The most commonly prescribed starting dose per day was 25mg for amitriptyline, 60mg for duloxetine, 300mg for gabapentin, and 75mg for pregabalin. Figure 2 shows the proportion of patients who continued the fibromyalgia treatment in each group. Only 42% of amitriptyline, 57% of duloxetine, 40% gabapentin, and 45% pregabalin initiators remained on the treatment for 3 months or more. 28% of amitriptyline, 38% of duloxetine, 25% gabapentin, and 28% pregabalin initiators continued the treatment for at least 6 months. Less than 20% of patients across the four groups were treated for at least one year.

Figure 2. Proportion of patients remaining on fibromyalgia treatment over time.

Figure 2

Approximately 40% of patients started amitriptyline, gabapentin, and pregabalin and 60% of patients started duloxetine continued the treatment for more than 3 months. Less than 20% of patients across the four drug groups remained on the treatment for more than 1 year.

The majority of patients remained on the same dose throughout the follow-up period. Among the patients who continued the treatment for at least 6 months, 77% of amitriptyline, 66% of duloxetine, 70% gabapentin, and 52% of pregabalin initiators had no change in the dosage of the drugs.
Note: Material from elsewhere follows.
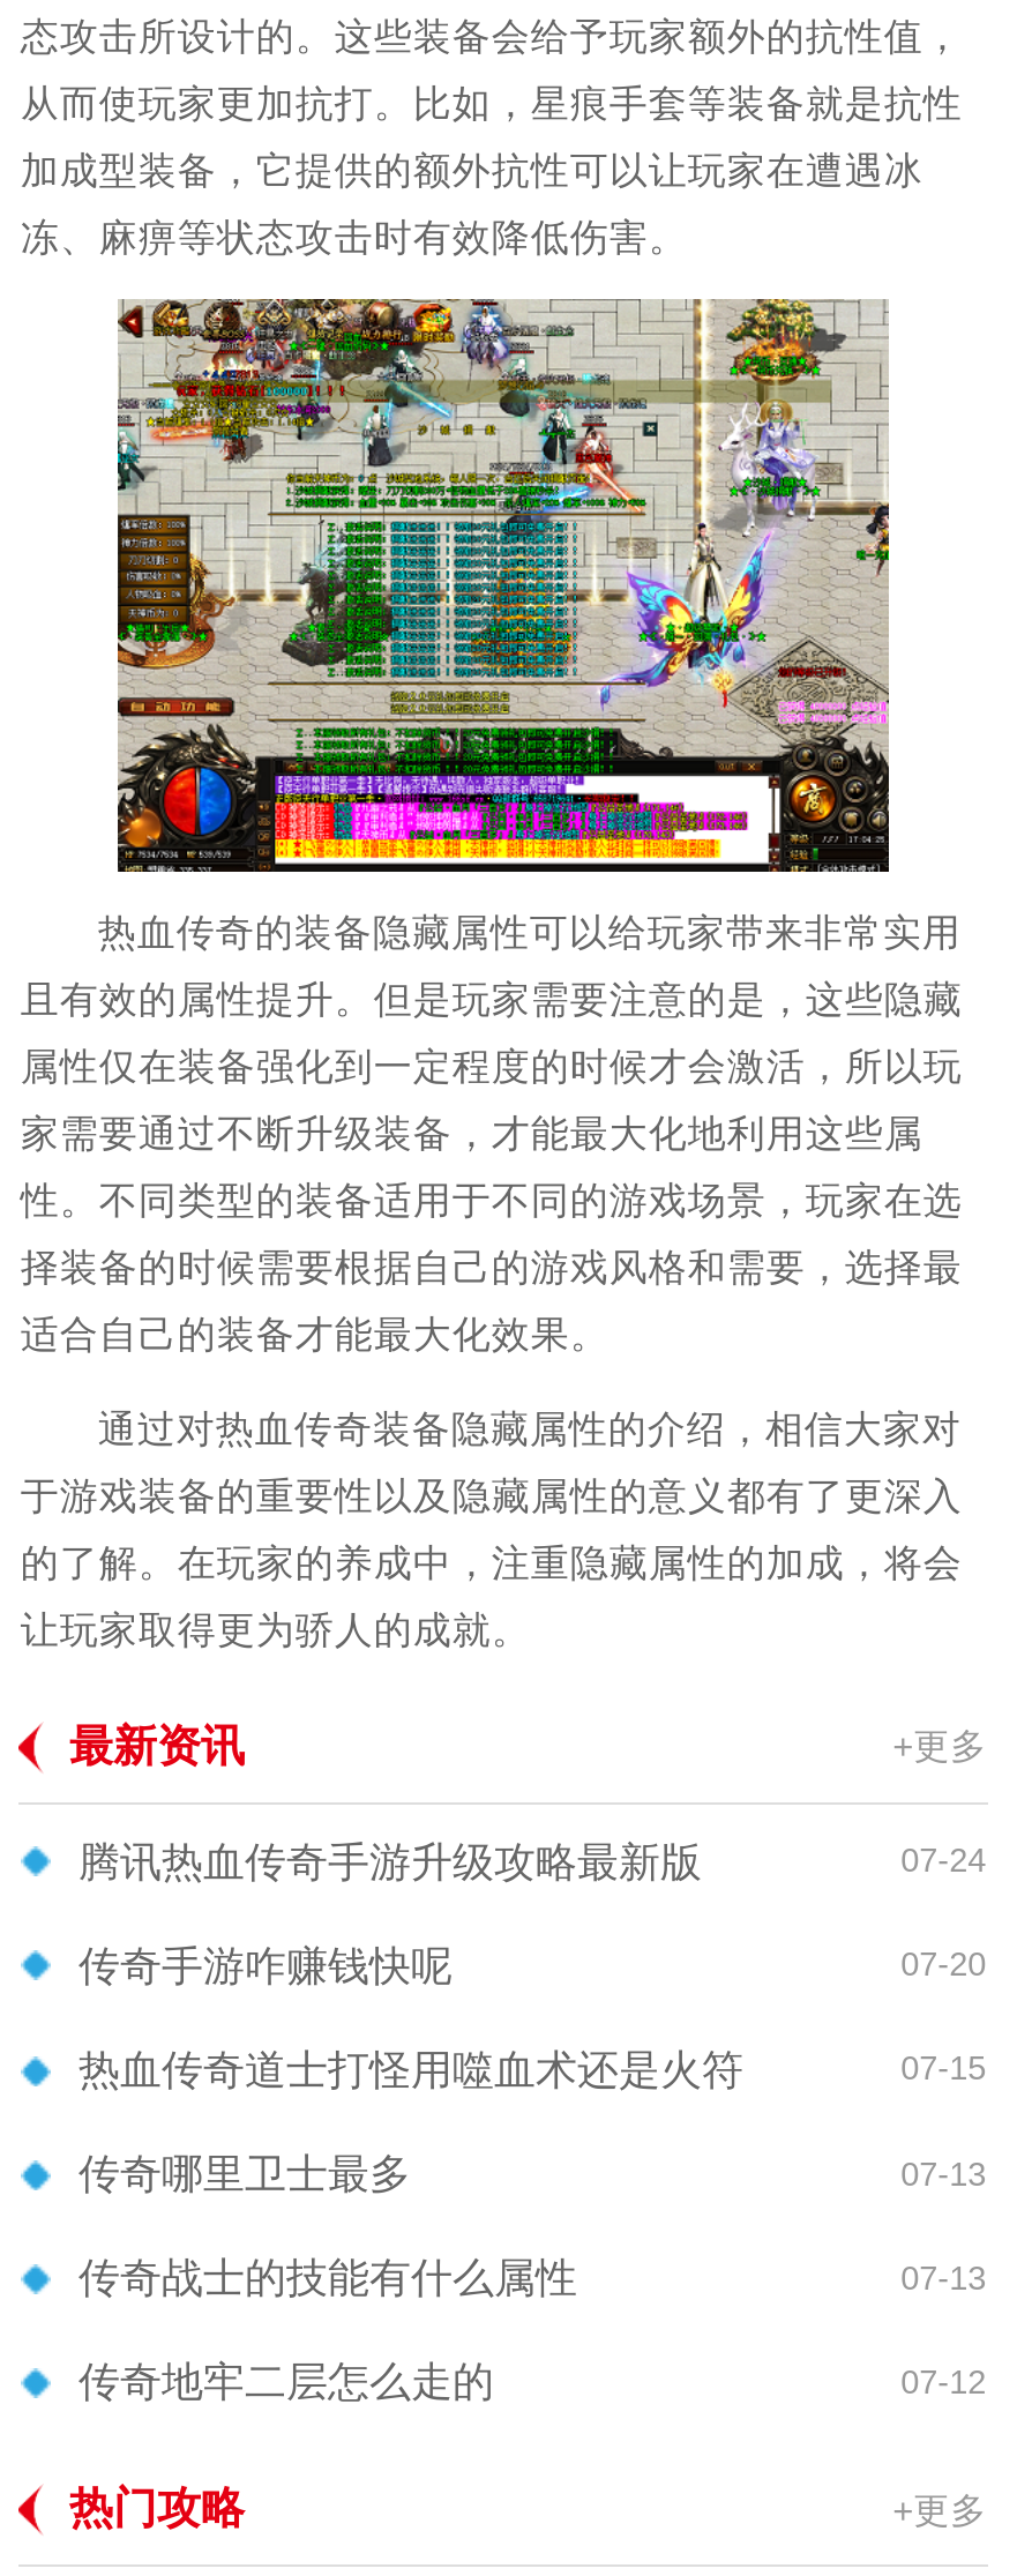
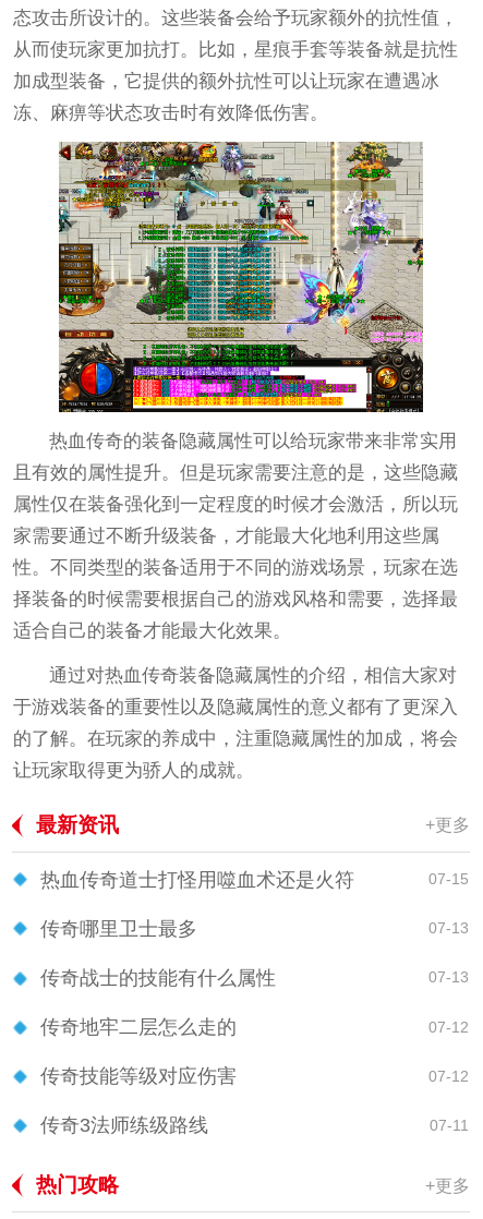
[78,1839,986,1989] 腾讯热血传奇手游升级攻略最新版 | 07-24 | 传奇手游咋赚钱快呢 | 07-20 -> none
moved [78,2047,986,2406] -> [40,869,469,1038]: 热血传奇道士打怪用噬血术还是火符 | 07-15 | 传奇哪里卫士最多 | 07-13 | 传奇战士的技能有什么属性 | 07-13 | 传奇地牢二层怎么走的 | 07-12
none -> [40,1065,469,1136] 传奇技能等级对应伤害 | 07-12 | 传奇3法师练级路线 | 07-11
Among the gabapentin and pregabalin initiators whose dose was never changed during the follow-up, 20% of gabapentin and 22% of pregabalin initiators continued the treatment for at least 6 months.

At the end of the follow-up period, only 7% of amitriptyline initiators received a daily dose higher than 50mg, 3% of gabapentin received a daily dose greater than 600mg, and 4% pregabalin initiators were prescribed a daily dose higher than 150mg. Among the gabapentin and pregabalin initiators whose dose was increased during the follow-up, 45% of gabapentin and 52% of pregabalin initiators continued the treatment for at least 6 months.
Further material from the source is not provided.